Mohon tunggu...
Muhsin Nuralim
Muhsin Nuralim Mohon Tunggu... Mahasiswa - Student at UIN Sunan Kalijaga in Religious Studies | English Tutor | Bibliophile

Menulis untuk belajar memahami perspektif lain dan menghargai keberagaman

Selanjutnya

Tutup

Ilmu Sosbud

Refleksi Hari Raya Waisak 2568 BE dari Perspektif Lintas Iman

28 Mei 2024   14:49 Diperbarui: 28 Mei 2024   14:59 126
+
Laporkan Konten
Laporkan Akun
Kompasiana adalah platform blog. Konten ini menjadi tanggung jawab bloger dan tidak mewakili pandangan redaksi Kompas.
Lihat foto
Mahasiswa Studi Agama-agama berfoto bersama para Shifu | sumber: dokpri

Momen perayaan Waisak, Hari Raya Umat Buddha, beberapa hari lalu telah usai. Sengaja, saya tidak menulis refleksi ini sesegera mungkin setelah mengikuti kegiatan di Borobudur kemarin, agar tulisan ini sedapat mungkin bebas dari perasaan euforia akibat melihat pelbagai kegiatan Waisak yang khidmat itu. Pasalnya, mengikuti rangkaian acara Waisak ini, meski tak sepenuhnya, merupakan kesempatan berharga yang mungkin akan saya jumpai sekali seumur hidup. Dengan melewati seleksi esai pendek, saya dan teman-teman yang lolos seleksi akhirnya mendapatkan tanda pengenal sebagai peserta.

Menjelang siang, Kamis, 23 Mei 2024, satu persatu kami berangkat dari titik masing-masing ke Vihara Griya Vipasana Avalokitesvara (GVA Mendut), di Kec. Mungkid, Kab. Magelang. Sekitar empat puluh menit dari Yogyakarta, kami pun tiba di sana. Hal pertama yang kami cari adalah tempat parkir sebab beberapa akses jalan sudah ditutup. Para petugas mengamankan jalan raya agar tetap tertib, masyarakat sekitar Candi Mendut sibuk berjualan, menyewakan lahan parkir, dan ikut mendokumentasikan kegiatan ini pada smartphone-nya masing-masing.

Saya dan teman-teman lain pun demikian.
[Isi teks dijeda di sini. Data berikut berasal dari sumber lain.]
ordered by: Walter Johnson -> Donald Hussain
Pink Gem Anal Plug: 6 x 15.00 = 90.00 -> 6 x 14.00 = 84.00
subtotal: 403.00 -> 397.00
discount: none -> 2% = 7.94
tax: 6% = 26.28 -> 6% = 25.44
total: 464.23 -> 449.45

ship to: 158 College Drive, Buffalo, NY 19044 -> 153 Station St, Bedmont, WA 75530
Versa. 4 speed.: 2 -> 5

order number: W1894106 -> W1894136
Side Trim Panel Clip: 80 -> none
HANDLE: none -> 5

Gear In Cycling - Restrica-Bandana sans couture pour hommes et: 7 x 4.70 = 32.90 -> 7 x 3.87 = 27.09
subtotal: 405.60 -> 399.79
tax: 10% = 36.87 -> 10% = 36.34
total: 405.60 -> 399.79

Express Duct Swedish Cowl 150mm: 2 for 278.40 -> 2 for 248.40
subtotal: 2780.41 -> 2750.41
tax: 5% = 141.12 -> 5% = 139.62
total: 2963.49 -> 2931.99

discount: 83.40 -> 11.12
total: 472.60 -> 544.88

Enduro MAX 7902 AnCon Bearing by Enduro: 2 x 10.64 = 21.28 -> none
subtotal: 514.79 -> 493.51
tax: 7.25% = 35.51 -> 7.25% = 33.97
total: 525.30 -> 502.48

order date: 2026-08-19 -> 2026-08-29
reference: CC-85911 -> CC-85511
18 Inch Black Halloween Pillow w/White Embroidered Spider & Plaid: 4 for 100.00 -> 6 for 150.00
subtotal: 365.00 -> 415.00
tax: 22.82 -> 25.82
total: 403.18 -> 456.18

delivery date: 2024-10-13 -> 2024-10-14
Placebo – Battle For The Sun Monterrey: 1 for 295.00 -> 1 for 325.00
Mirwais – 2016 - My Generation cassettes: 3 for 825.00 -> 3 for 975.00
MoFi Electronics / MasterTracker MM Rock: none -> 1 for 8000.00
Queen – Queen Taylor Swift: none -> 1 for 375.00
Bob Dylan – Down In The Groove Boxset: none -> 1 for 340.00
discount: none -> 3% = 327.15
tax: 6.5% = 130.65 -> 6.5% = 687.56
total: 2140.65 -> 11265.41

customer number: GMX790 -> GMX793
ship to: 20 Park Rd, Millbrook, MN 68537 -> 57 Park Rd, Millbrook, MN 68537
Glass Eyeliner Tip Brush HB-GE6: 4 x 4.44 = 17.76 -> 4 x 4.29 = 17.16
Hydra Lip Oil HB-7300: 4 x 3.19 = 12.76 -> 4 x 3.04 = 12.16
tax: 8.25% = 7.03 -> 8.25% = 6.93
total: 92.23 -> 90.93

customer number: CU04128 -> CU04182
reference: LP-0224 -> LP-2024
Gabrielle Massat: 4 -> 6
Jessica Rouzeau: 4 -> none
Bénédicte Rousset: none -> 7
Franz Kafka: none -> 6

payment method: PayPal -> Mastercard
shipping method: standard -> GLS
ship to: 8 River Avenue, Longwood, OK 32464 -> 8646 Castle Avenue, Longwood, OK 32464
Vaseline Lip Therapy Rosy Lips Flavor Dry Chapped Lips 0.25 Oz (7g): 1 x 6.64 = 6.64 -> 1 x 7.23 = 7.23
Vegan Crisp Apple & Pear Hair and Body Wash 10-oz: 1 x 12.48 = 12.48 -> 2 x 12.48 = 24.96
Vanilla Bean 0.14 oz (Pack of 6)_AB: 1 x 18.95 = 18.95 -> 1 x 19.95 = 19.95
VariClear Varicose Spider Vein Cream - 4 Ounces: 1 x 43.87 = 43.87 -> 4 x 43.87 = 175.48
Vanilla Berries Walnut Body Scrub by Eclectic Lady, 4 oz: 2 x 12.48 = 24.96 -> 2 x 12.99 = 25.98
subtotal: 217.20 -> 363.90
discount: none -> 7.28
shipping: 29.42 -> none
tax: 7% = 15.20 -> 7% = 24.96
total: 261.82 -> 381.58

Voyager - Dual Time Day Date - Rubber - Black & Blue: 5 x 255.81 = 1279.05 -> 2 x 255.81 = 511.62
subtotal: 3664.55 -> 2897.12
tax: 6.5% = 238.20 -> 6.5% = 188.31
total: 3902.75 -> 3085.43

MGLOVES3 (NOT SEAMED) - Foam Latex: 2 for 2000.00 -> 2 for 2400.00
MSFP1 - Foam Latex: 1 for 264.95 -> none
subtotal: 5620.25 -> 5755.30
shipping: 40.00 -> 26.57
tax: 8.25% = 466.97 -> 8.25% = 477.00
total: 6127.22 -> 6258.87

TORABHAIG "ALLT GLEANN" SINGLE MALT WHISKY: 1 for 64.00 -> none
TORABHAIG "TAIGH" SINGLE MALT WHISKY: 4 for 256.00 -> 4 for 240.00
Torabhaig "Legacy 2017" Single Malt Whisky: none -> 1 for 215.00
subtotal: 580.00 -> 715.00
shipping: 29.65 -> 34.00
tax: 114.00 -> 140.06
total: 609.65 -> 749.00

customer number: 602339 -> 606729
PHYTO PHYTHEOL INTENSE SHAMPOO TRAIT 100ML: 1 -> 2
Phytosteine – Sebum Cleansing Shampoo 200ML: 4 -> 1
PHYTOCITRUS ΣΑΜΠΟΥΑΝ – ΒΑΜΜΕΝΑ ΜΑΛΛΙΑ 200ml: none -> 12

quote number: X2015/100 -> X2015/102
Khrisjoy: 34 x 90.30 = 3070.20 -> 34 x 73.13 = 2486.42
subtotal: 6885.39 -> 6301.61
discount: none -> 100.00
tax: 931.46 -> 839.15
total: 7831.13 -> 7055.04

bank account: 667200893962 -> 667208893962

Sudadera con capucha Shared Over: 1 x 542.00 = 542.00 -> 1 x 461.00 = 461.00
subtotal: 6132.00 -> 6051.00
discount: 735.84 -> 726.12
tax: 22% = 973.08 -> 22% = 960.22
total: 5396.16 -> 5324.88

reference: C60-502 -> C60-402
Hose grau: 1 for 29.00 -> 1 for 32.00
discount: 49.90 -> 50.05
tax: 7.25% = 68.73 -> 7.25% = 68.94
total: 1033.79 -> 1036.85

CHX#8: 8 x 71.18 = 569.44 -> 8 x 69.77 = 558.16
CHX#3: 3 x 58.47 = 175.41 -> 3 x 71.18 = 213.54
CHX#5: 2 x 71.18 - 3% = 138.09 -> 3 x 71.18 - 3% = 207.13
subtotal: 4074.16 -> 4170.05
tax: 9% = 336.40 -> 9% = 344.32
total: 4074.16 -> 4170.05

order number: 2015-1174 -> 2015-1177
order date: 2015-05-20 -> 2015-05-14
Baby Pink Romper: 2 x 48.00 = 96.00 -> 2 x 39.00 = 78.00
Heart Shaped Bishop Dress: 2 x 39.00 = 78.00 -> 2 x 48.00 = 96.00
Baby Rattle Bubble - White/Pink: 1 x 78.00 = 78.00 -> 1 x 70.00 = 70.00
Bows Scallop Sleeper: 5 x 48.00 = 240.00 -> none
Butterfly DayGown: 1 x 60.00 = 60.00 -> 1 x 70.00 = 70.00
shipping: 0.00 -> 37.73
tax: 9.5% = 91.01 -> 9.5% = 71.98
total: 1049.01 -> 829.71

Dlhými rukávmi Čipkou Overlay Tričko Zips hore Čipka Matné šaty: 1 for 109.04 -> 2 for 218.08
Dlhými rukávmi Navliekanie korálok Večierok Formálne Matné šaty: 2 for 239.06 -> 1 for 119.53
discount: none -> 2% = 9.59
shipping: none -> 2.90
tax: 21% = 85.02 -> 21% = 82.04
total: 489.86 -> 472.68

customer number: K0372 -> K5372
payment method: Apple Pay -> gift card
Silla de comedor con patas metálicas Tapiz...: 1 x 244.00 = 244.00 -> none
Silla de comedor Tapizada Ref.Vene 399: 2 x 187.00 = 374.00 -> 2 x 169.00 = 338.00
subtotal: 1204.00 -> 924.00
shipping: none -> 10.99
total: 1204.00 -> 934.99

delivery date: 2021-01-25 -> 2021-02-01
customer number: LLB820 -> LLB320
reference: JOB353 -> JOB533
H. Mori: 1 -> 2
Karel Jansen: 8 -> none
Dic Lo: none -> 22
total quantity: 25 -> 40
Begitu banyak umat Buddha berkumpul dalam seragam serba putih dari berbagai daerah di Indonesia seperti Jakarta, Kalimantan, kota-kota di Jawa Barat, bahkan mancanegara seperti Thailand.  Perkumpulan di Mendut ini mengingatkan saya pada konsep Axis Mundi Mircea Eliade yang berarti titik tengah dunia (the center of the world). Konsep axis mundi ini terdapat pada kepercayaan-kepercayaan di dunia. Dalam Islam, Ka'bah misalnya, dipandang sebagai kiblat yang menghubungkan realitas dunia fana dan alam 'lain'. Sehingga, tak heran dalam Islam, selain menjadi rukun Islam terakhir, Ka'bah adalah tempat berkumpulnya umat muslim seluruh dunia untuk berhaji. Bagi umat Buddha di Indonesia, Candi Borobudur itulah tempat mengenang Sang Buddha dan ajarannya. Dalam Perayaan Waisak itu, mereka mengingat kembali apa makna 'percaya pada Tri Ratna: Buddha, Dharma, dan Sangha.'

Waisak sendiri diambil dari bahasa Pali "Wesakha" atau Sansakerta "Waishakha", nama salah satu bulan dalam penanggalan India Kuno. Peringatan Trisuci Waisak saat terang bulan (purnama sindhi) Mei adalah untuk memperingati tiga peristiwa besar dan penting dalam agama Buddha, yaitu: 1) Lahirnya Pangeran Siddharta di Taman Lumbini (623 S.M); 2) Momen mencapainya Penerangan Agung Pangeran Siddharta dan menjadi Buddha (588 S.M); dan 3) Wafatnya Buddha Gautama di Kusinara (543 S.M). Trisuci Waisak ini merupakan keputusan dari Konferensi Persaudaraan Buddhis Sedunia (World Fellowship of Buddhis) pertama di Sri Langka pada 1950.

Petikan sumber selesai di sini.